Problem → Which lines in the records below hold the word "date"? Copy each of them.

Information provided →
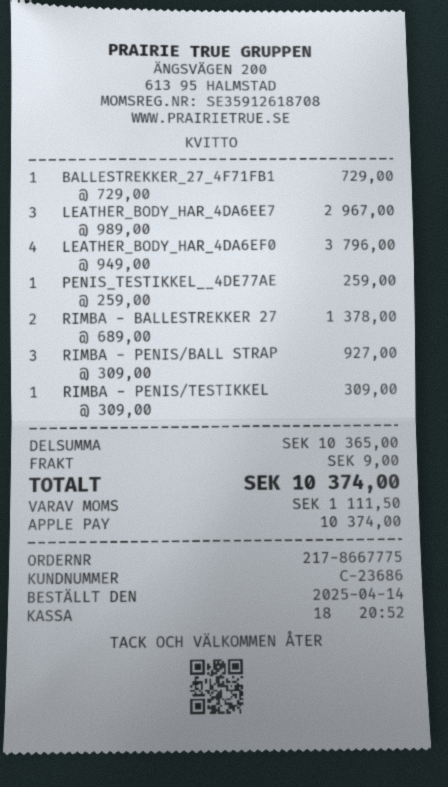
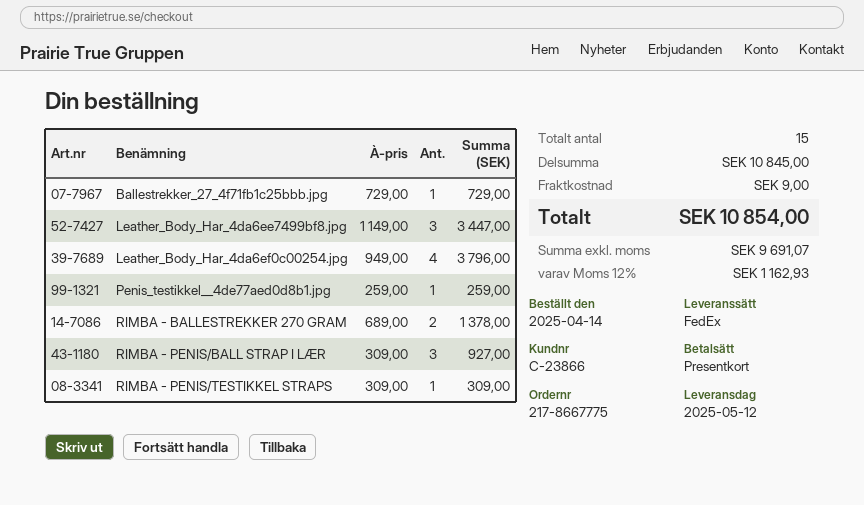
customer number: C-23686 -> C-23866
payment method: Apple Pay -> gift card
LEATHER_BODY_HAR_4DA6EE7: 3 x 989.00 = 2967.00 -> 3 x 1149.00 = 3447.00
subtotal: 10365.00 -> 10845.00
tax: 1111.50 -> 1162.93
total: 10374.00 -> 10854.00

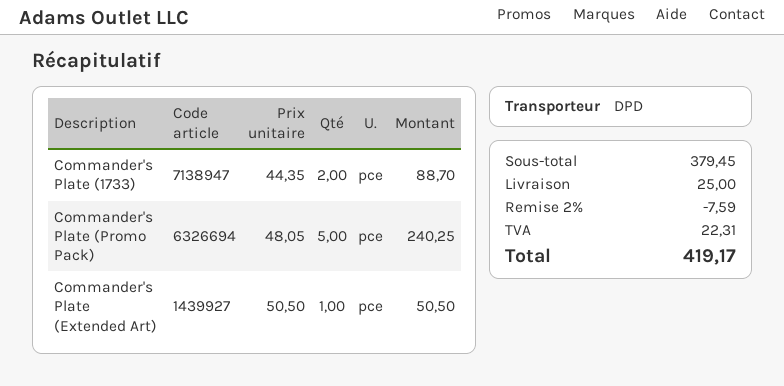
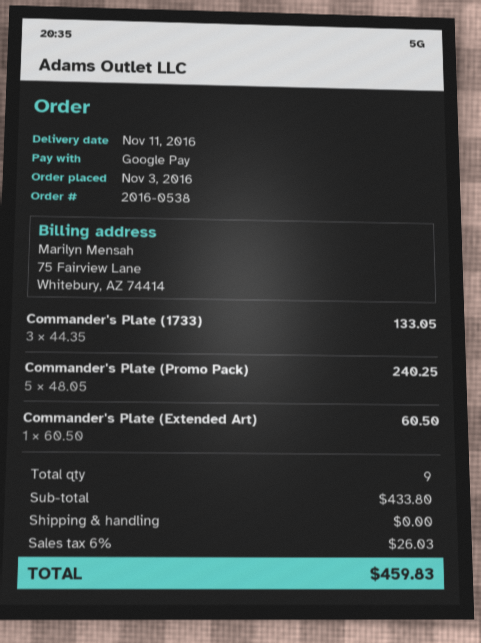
Commander's Plate (1733): 2 x 44.35 = 88.70 -> 3 x 44.35 = 133.05
Commander's Plate (Extended Art): 1 x 50.50 = 50.50 -> 1 x 60.50 = 60.50
subtotal: 379.45 -> 433.80
discount: 2% = 7.59 -> none
shipping: 25.00 -> 0.00
tax: 22.31 -> 26.03
total: 419.17 -> 459.83

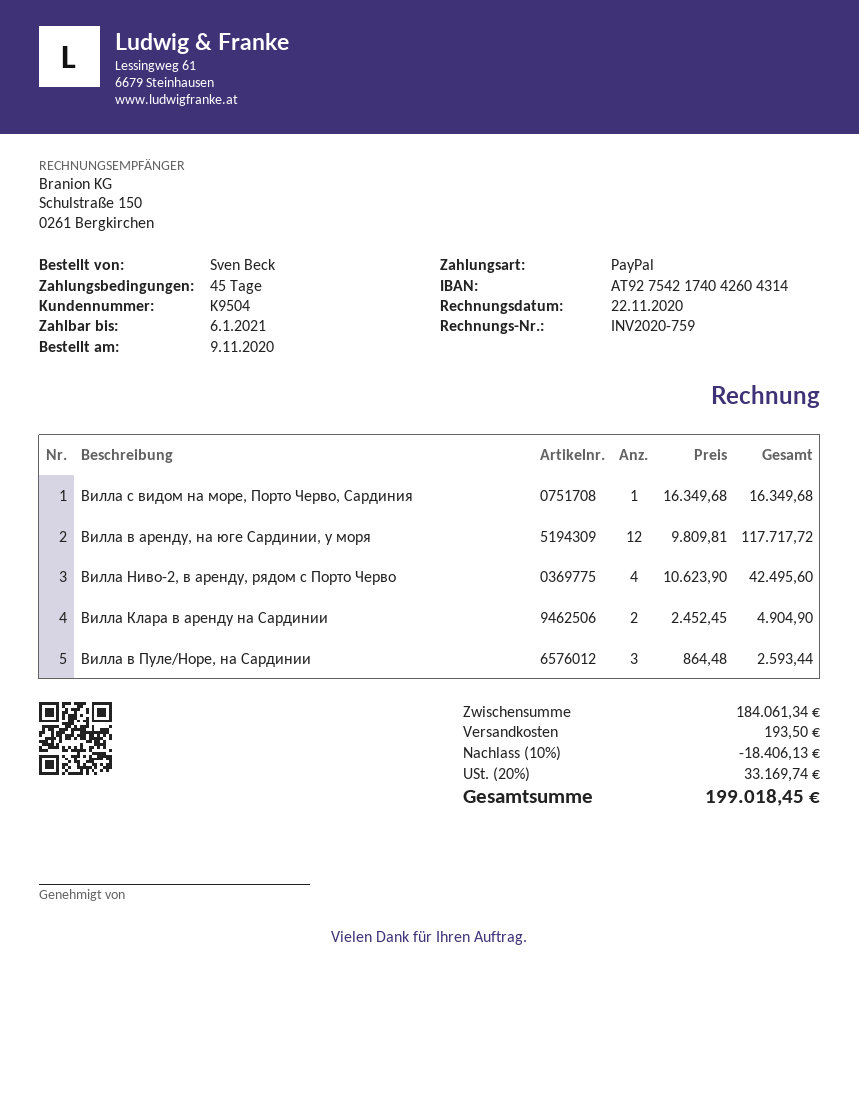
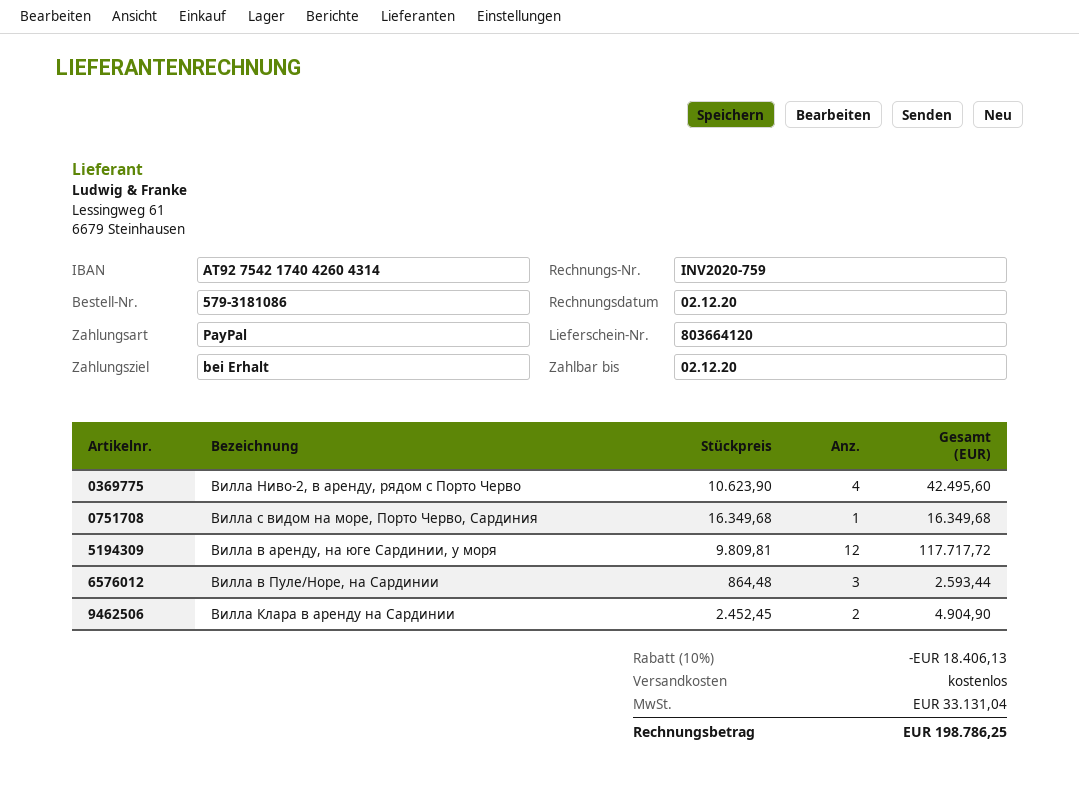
invoice date: 2020-11-22 -> 2020-12-02
payment terms: 45 days -> on receipt
due date: 2021-01-06 -> 2020-12-02
shipping: 193.50 -> 0.00
tax: 33169.74 -> 33131.04
total: 199018.45 -> 198786.25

Answer below →
invoice date: 2020-11-22 -> 2020-12-02
due date: 2021-01-06 -> 2020-12-02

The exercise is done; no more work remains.